--- GIVEN RECORDS Enclosed Below ---

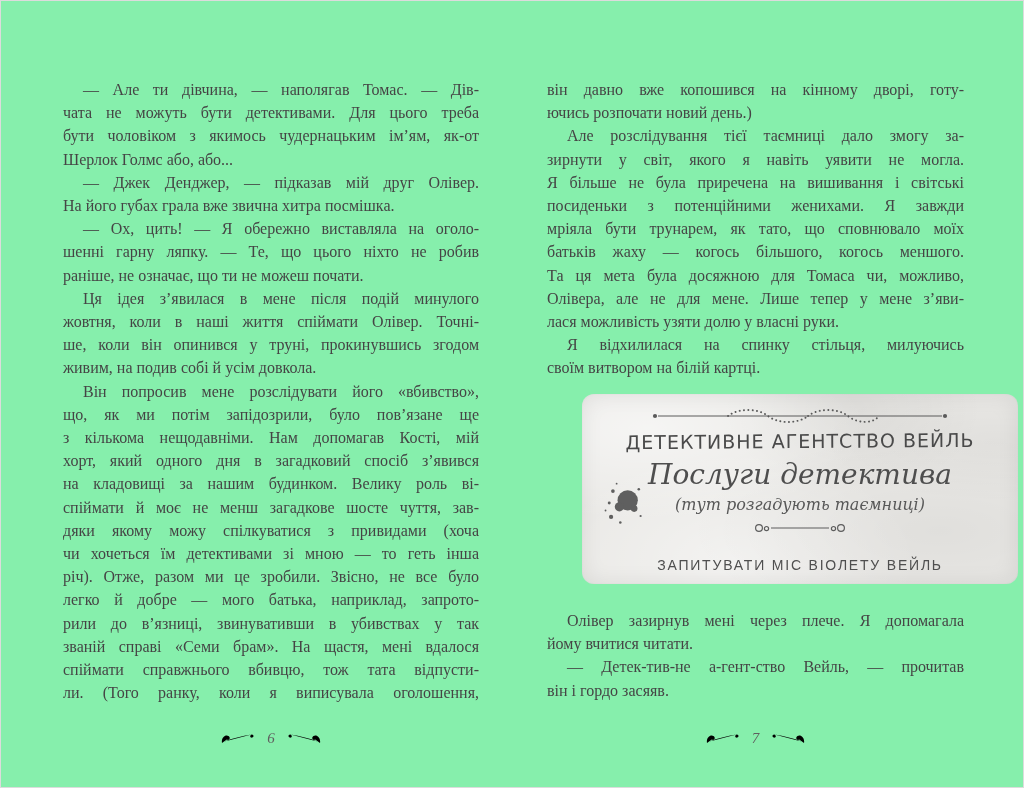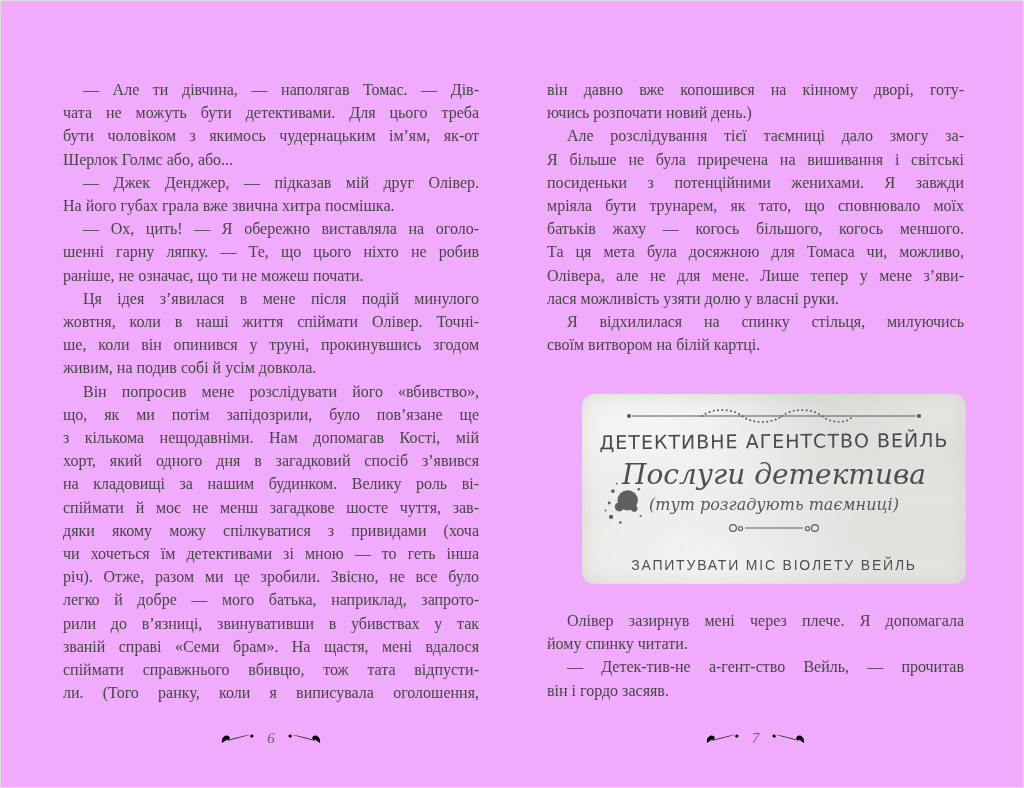--- a/index.html
+++ b/index.html
@@ -5,7 +5,7 @@
   html,body{margin:0;padding:0;background:#fff;}
   .stage{
     position:relative;width:1024px;height:788px;box-sizing:border-box;
-    background:#f0abfc;border:1px solid #dcdcdc;overflow:hidden;
+    background:#86efac;border:1px solid #dcdcdc;overflow:hidden;
     font-family:"Liberation Serif",serif;
   }
   .page{position:absolute;top:0;height:788px;}

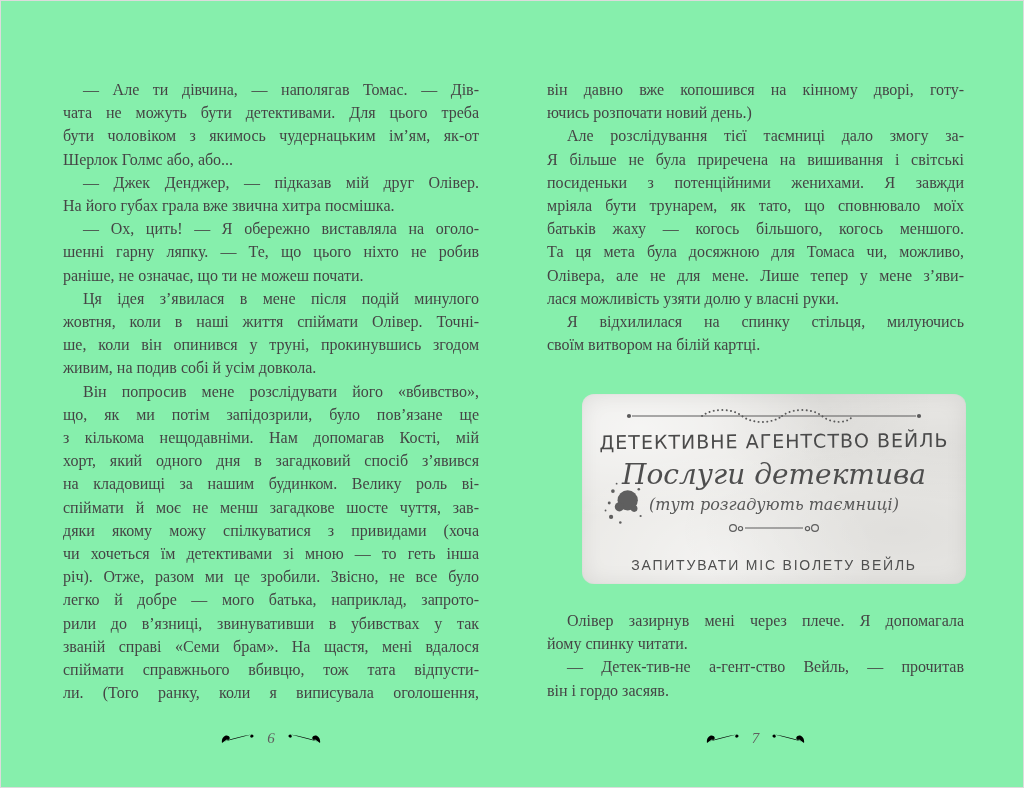--- a/index.html
+++ b/index.html
@@ -135,6 +135,7 @@
         </div>
         <div class="para">
           <div class="tline firstline">Але розслідування тієї таємниці дало змогу за-</div>
+          <div class="tline">зирнути у світ, якого я навіть уявити не могла.</div>
           <div class="tline">Я більше не була приречена на вишивання і світські</div>
           <div class="tline">посиденьки з потенційними женихами. Я завжди</div>
           <div class="tline">мріяла бути трунарем, як тато, що сповнювало моїх</div>

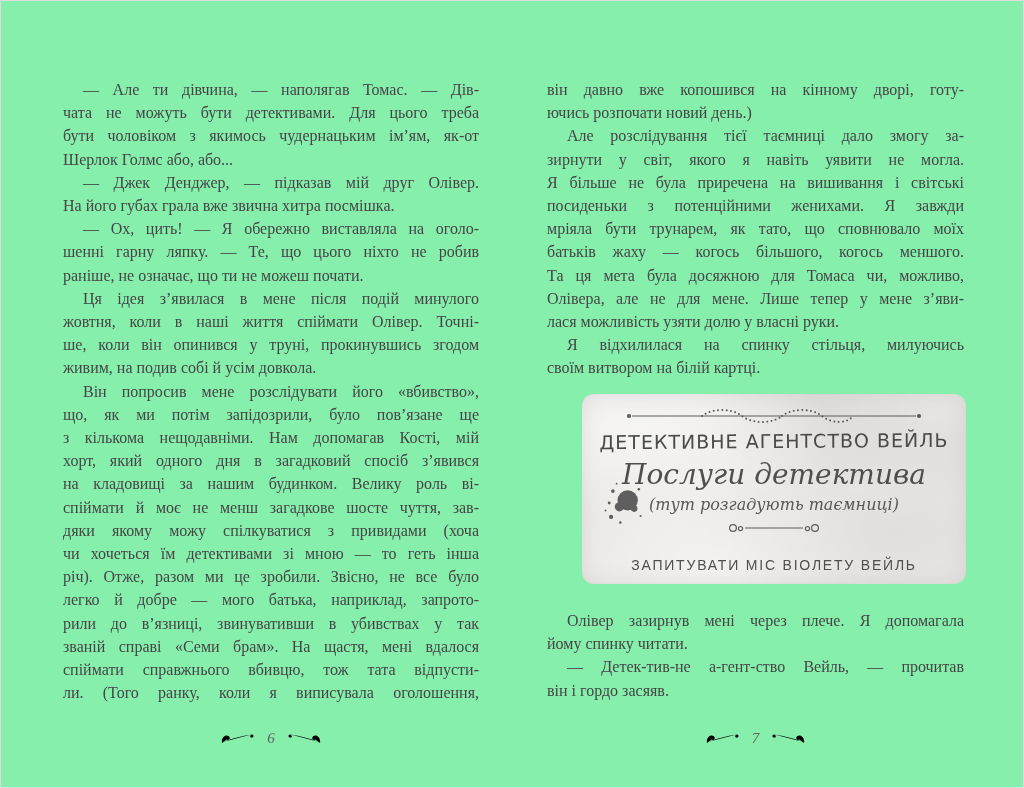--- a/index.html
+++ b/index.html
@@ -32,7 +32,7 @@
 
   
   .card{
-    position:absolute;left:35px;top:393px;width:384px;height:190px;
+    position:absolute;left:35px;top:393px;width:436px;height:190px;
     border-radius:12px;text-align:center;color:#4b4b4b;
     background-color:#eae9e6;
     background-image:

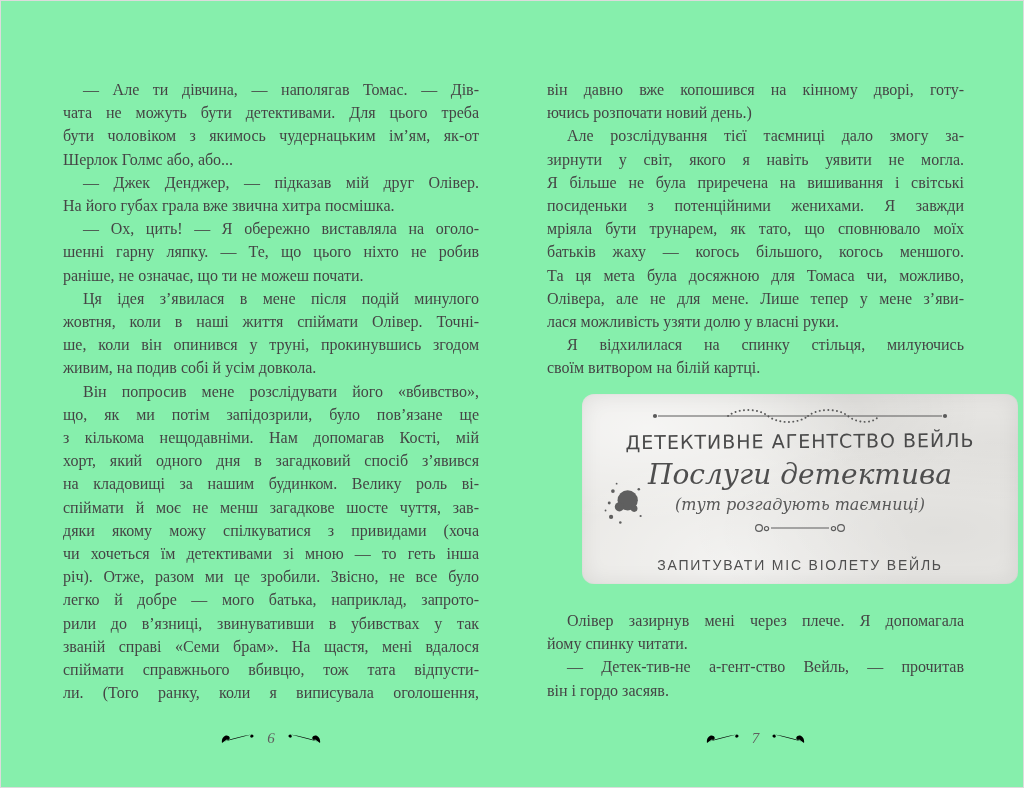--- a/index.html
+++ b/index.html
@@ -187,7 +187,7 @@
     <div class="text t-bottom">
         <div class="para">
           <div class="tline firstline">Олівер зазирнув мені через плече. Я допомагала</div>
-          <div class="tline lastline">йому спинку читати.</div>
+          <div class="tline lastline">йому вчитися читати.</div>
         </div>
         <div class="para">
           <div class="tline firstline">— Детек-тив-не а-гент-ство Вейль, — прочитав</div>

--- End of Enclosed GIVEN RECORDS ---

- _DIRECTIONS FOR THIS TASK_:
Copy down every line of the entries containing the word "йому".

- _TASK SOLUTION_:
-          <div class="tline lastline">йому спинку читати.</div>
+          <div class="tline lastline">йому вчитися читати.</div>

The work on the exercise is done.